Você não tinha culpa. Não tinha peito. Sequer uma cama para abrandar minha luta. Não tinha fósforo para o incêndio. Eu me despia e era seu, apenas isso. Um nó no peito. Dó de não me ter por perto. Endireitado como um esquecido. Como um violado. Minhas palavras nasceram sem mãe nem pai. Deuses e Diabos contribuíram. Carne de primeira aquela sua. Jamais voltei. Perdi o terço. Minha avó sabia quando me indicou Santo Expedito. Estou preso diante de mim. Esperando do lado de fora para entrar. E vejo saindo os arrependidos, os mal vividos. E eu não saio nunca. Tampouco entro.

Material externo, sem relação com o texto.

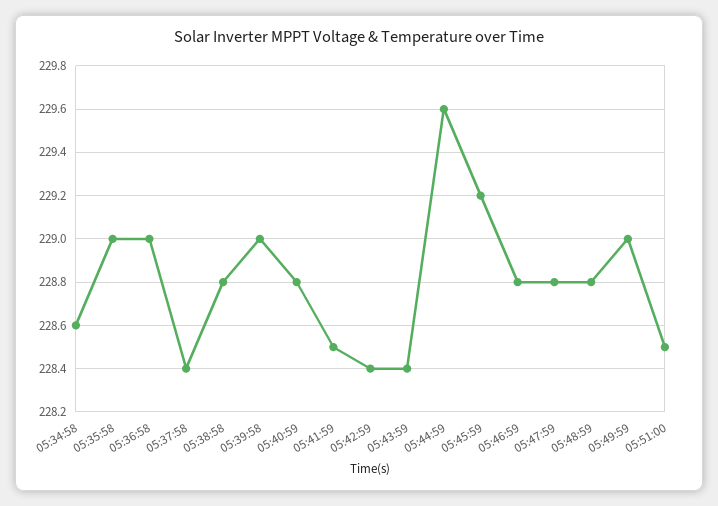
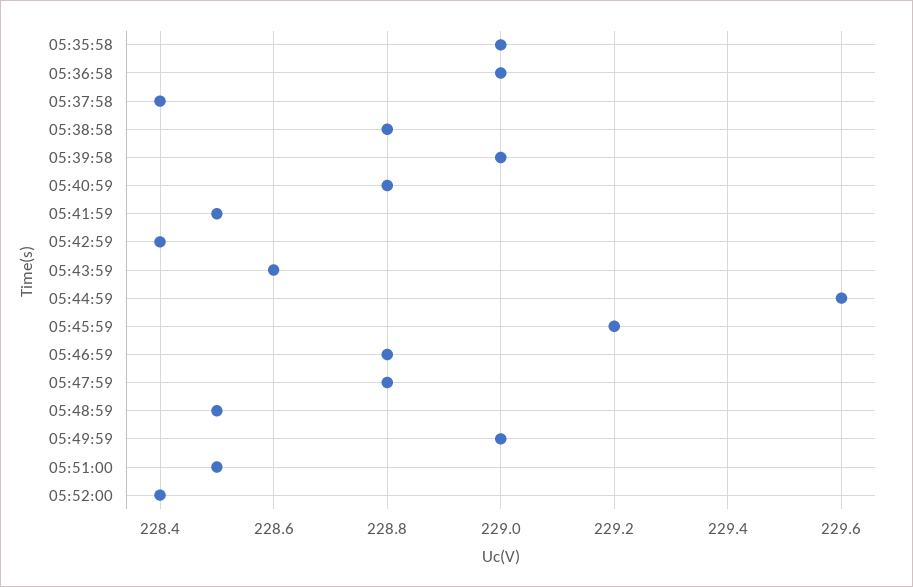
05:34:58: 228.6 -> none
05:43:59: 228.4 -> 228.6
05:48:59: 228.8 -> 228.5
05:52:00: none -> 228.4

Você não tinha jeito. E eu não tinha direito de ser sem mim, antagonista desta vida inteira. Tanto quanto eu, você era sem ser. Não tinha trejeito que recompusesse. Eu sabia tão pouco sobre mim e mesmo assim, fui adiante. Vê se me esquece. Cresce e desaparece. Nunca mais volte ao passado que lá eu sou apenas meu. O que escrevo, escreve-se e fala sobre amanhãs e postais. Meu monstro dorme insuperável e eu, apenas esqueço uma ou outra palavra. Meu bicho, se você não sabe, é uma mulher que nunca existiu. J.M.N.